9 Comments on "Give a dog a bone….."

  • Rae says

    I am so glad he’s fit right in with your crew. How do you manage when one of your group doesn’t like the new one? I’m just introducing a wonderful senior Golden Retriever to my group and and Pedro seems to have issues with her. The biggest problem right now is she isn’t spayed and seems to be in heat. We are taking it slow and only introducing her to a couple of the dogs at a time. Any hints would be greatly appreciated!!!!!

  • Deb says

    I wish I could help you, Rae, I really do. MacKenzie is a volatile dog, and she is not trusted. Unless she is with one of us, meaning close enough to touch her, or outside, she is in my office. I cut the office door in half, removing the top, so that Mac can see and hear everything, but she can’t jump out. It is an imperfect solution, she spends more time alone than I like, but there are few options: muzzling, which I detest, letting the other nine dogs fend for themselves, which, of course, is not an option, or having her euthanized, which, again, is not an option.

    It took Kirby, Sienna and Kiefer a little while to warm up to Humper…..I mean Tucker. πŸ™‚ Tuck’s social skills were lacking, and they grew weary of him pretty quickly. Really it was just a matter of keeping Tucker safe by gently correcting his behaviour, rewarding all of his successes, therefore making his presence less annoying to the other dogs. The other dogs got tons of praise and rewards for good behaviour, so there was impetus for them to “be nice”. Plus, Tucker needed to learn a few of the basics, like “come”, and “sit”, and his rewards were food. When Tuck got a reward, everyone else got a treat, too. No point on picking on the new kid if he’s a treat magnet, right?

    One thing to remember: when you are giving your dogs treats, start with the dog who has the most seniority and work your way down to the newest dog. Pack hierarchy is everything!

  • Rae says

    The fact that she seems to be in heat is not helping!!!!

  • Deb says

    No, the fact that she’s in heat definitely would not help. Is the rescue for which you are fostering planning to get her altered relatively soon. God, a senior Golden in heat, poor girl.

  • Rae says

    Rosie came from the SPCA Shelter here in Salmon Arm and I guess would be considered unadoptable because of her age and health. I’m responsible for her now and I’m hoping to intigrate her into my herd of seniors.I have made an appointment and we are off to the vet tomorrow. I’m hoping he’s going to tell me she’s healthy enough to spay as she does have some other health symptoms that really concern me. Huge belly, drinking lots, and panting(that could be the weather) Something weird with her eyes to, only dog i’ve ever seen that squints!!! I’m assuming the blood is from being in heat, I guess worse case senario she could have an infection as well. We’ll find out tomorrow!

  • Rae says

    Oh crap not sure why that posted twice.
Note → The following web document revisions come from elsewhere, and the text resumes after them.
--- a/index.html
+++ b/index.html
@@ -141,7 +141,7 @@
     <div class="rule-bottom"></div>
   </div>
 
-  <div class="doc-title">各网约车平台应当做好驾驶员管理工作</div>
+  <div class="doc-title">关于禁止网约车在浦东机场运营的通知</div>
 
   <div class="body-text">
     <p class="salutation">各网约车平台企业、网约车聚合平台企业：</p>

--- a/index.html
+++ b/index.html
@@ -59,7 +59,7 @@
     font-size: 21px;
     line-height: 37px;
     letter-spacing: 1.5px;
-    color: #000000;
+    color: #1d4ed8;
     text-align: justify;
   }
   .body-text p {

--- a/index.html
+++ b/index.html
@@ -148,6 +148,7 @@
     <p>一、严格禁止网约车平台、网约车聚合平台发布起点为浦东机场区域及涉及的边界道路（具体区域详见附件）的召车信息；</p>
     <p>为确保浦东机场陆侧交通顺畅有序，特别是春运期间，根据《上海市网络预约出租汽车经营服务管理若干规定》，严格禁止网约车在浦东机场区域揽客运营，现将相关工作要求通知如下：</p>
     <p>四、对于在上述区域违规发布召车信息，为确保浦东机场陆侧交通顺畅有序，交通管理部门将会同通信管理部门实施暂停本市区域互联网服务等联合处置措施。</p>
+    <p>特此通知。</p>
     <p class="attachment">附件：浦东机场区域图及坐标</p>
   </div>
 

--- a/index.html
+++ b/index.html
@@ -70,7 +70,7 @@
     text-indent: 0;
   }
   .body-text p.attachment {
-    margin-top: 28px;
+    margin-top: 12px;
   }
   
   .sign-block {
Could someone delete one please.

  • Deb says

    Well Rosie, your life may have been hell before, but you’ve landed in the Doggie Promised Land! πŸ™‚

    Sorry I made the assumption that Rosie was a foster (as if a foster/permanent would be treated differently in your family, Rae). I’m so glad she found such a safe place to land.
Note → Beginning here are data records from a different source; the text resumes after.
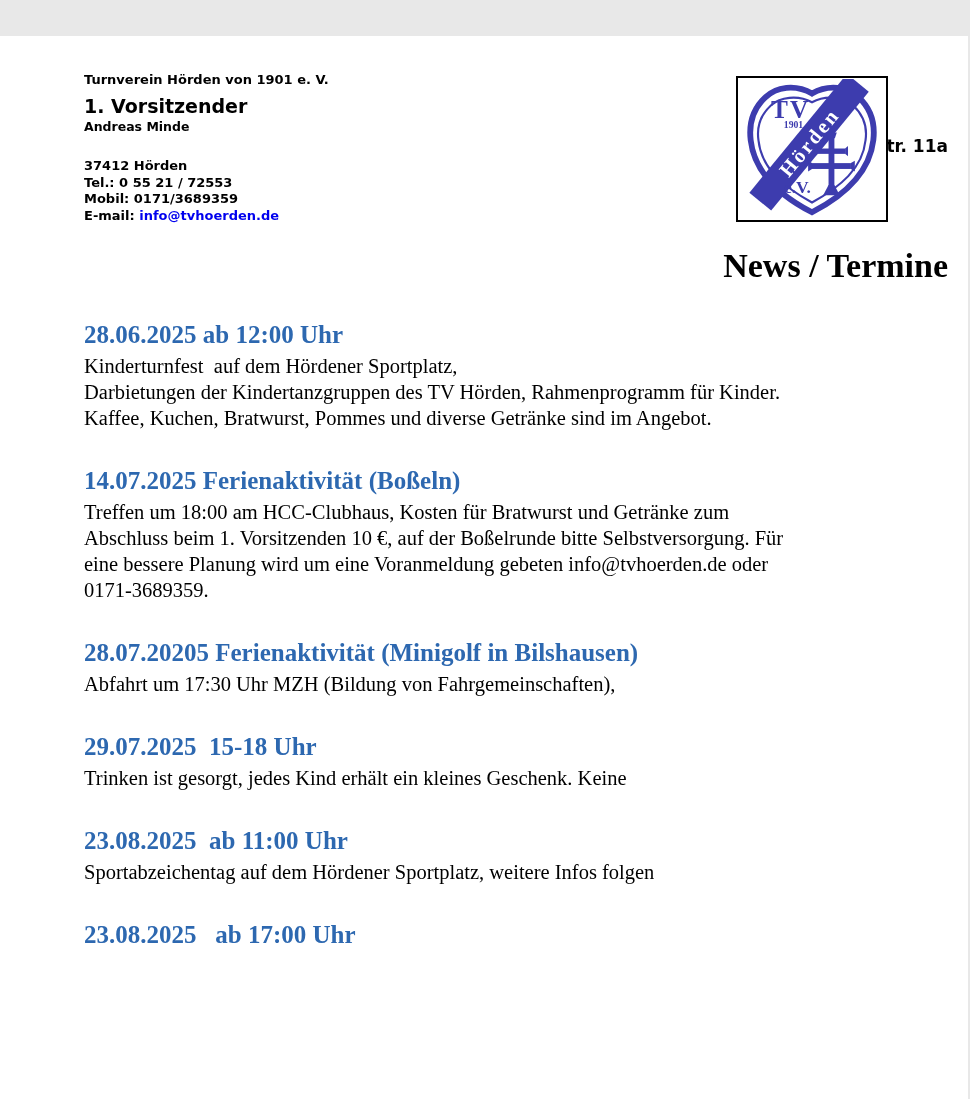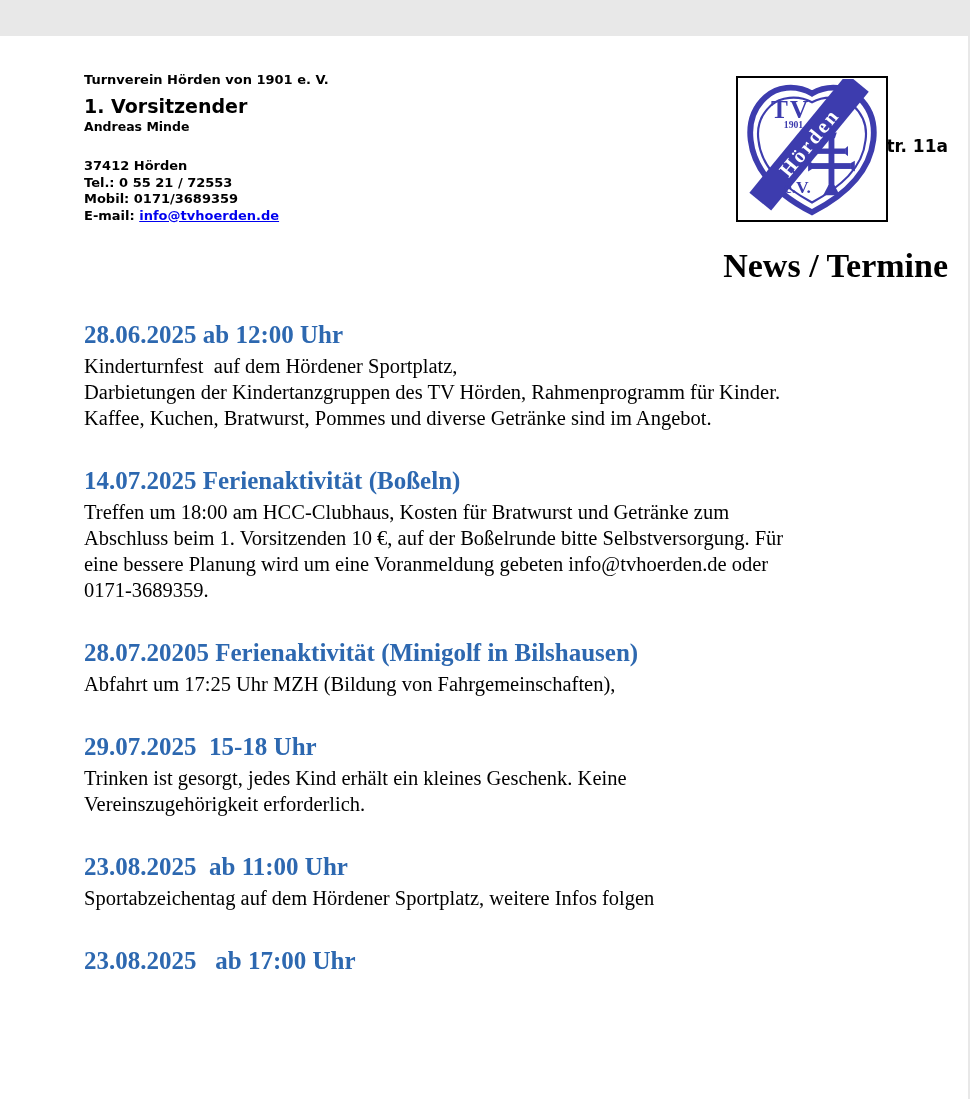--- a/index.html
+++ b/index.html
@@ -34,7 +34,6 @@
   .contact .small {font-size:13px;  line-height:15px; margin-bottom:1.5px;}
   .email-link{
     color:var(--link);
-    text-decoration:underline;
     cursor:pointer;
   }
   

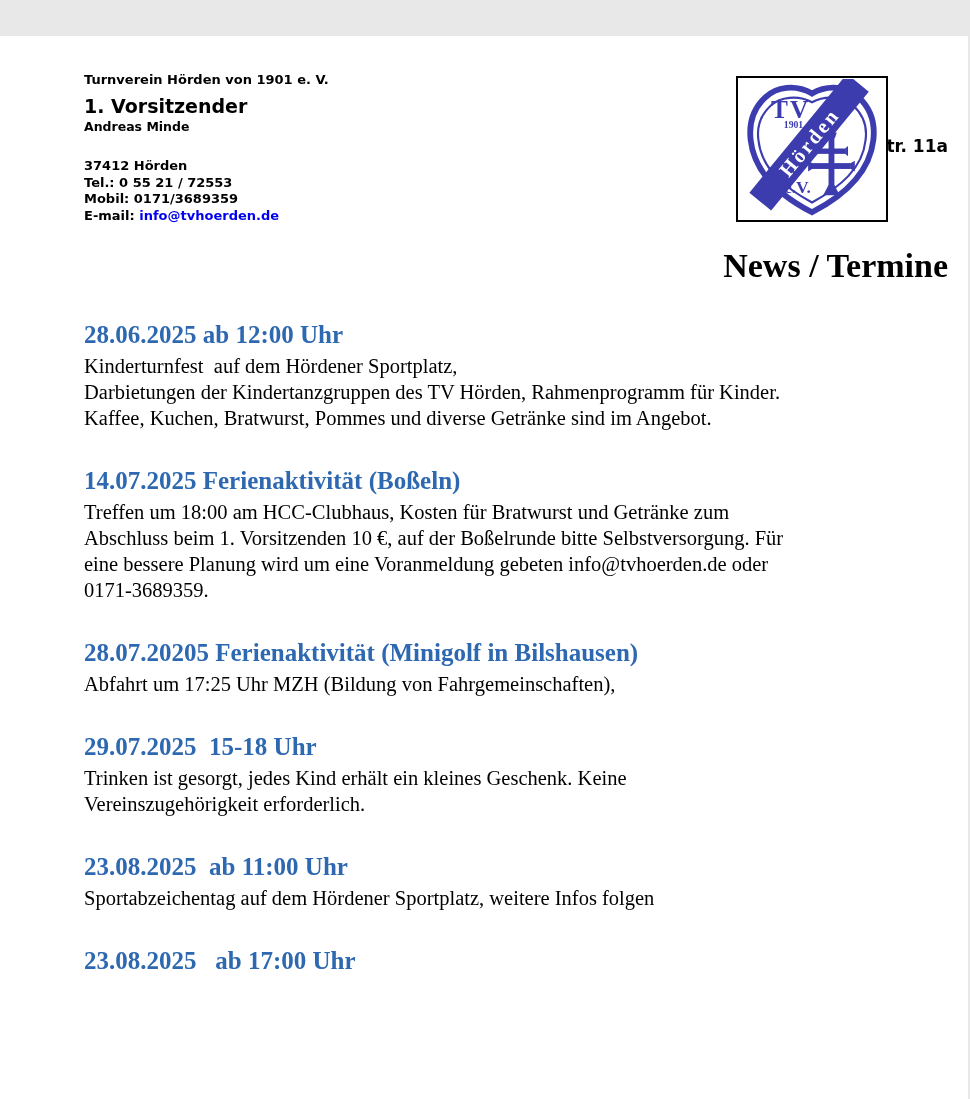--- a/index.html
+++ b/index.html
@@ -150,7 +150,7 @@
     <section class="event">
       <h2 class="event-heading">28.07.20205 Ferienaktivität (Minigolf in Bilshausen)</h2>
       <div class="event-body">
-          <div class="event-line">Abfahrt um 17:25 Uhr MZH (Bildung von Fahrgemeinschaften),</div>
+          <div class="event-line">Abfahrt um 17:30 Uhr MZH (Bildung von Fahrgemeinschaften),</div>
         </div>
     </section>
 

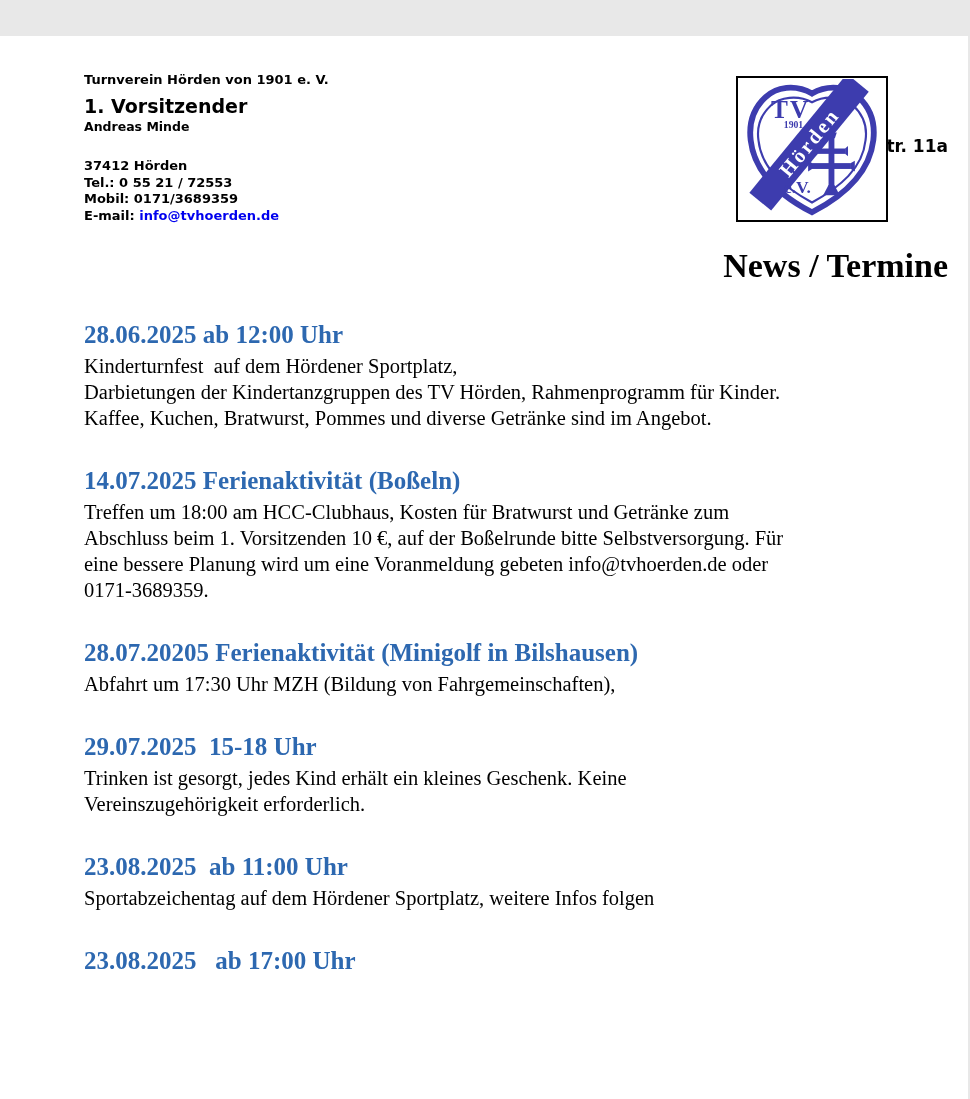--- a/index.html
+++ b/index.html
@@ -158,7 +158,6 @@
       <h2 class="event-heading">29.07.2025  15-18 Uhr</h2>
       <div class="event-body">
           <div class="event-line">Trinken ist gesorgt, jedes Kind erhält ein kleines Geschenk. Keine</div>
-          <div class="event-line">Vereinszugehörigkeit erforderlich.</div>
         </div>
     </section>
    Hopefully none of Rosie’s medical issues are serious, and she’s younger, rather than older, so she gets to spend her golden years with a stellar family. God knows it sounds as if she’s earned the right to some happiness and love.
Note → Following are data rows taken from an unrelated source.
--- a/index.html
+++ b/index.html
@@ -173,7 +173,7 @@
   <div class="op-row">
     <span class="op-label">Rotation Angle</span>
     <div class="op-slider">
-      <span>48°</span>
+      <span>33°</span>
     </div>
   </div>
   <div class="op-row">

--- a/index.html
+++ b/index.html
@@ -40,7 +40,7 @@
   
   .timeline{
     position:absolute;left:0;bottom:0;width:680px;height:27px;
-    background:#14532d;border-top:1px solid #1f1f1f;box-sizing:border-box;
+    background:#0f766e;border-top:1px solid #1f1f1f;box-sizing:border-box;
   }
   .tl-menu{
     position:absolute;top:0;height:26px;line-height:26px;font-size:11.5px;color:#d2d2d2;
    I’m surprised Rosie’s name isn’t “Betty” or “Wilma”, given you’ve already loved a “Barney” and a “Fred”, and still do, I’m sure.

    Please let us know how it goes with the Vet. Fingers, toes and paws crossed here.

  • Rae says

    Fred and Barney arrived here with their names and I didn’t change them, it’s not that I am a huge Flintstones fan, although I did grow up with the cartoon. I wanted something simple and pure and I thought Rosie Killoran sounds beautiful. She looks like a Rosie! Hopefully all is well and tomorrow doesn’t uncover anything unfixable!

  • Heidi says

    Thanks for the Tucker update, I love reading about his progress. Yeah Tucker. Hope all is well with Rosie.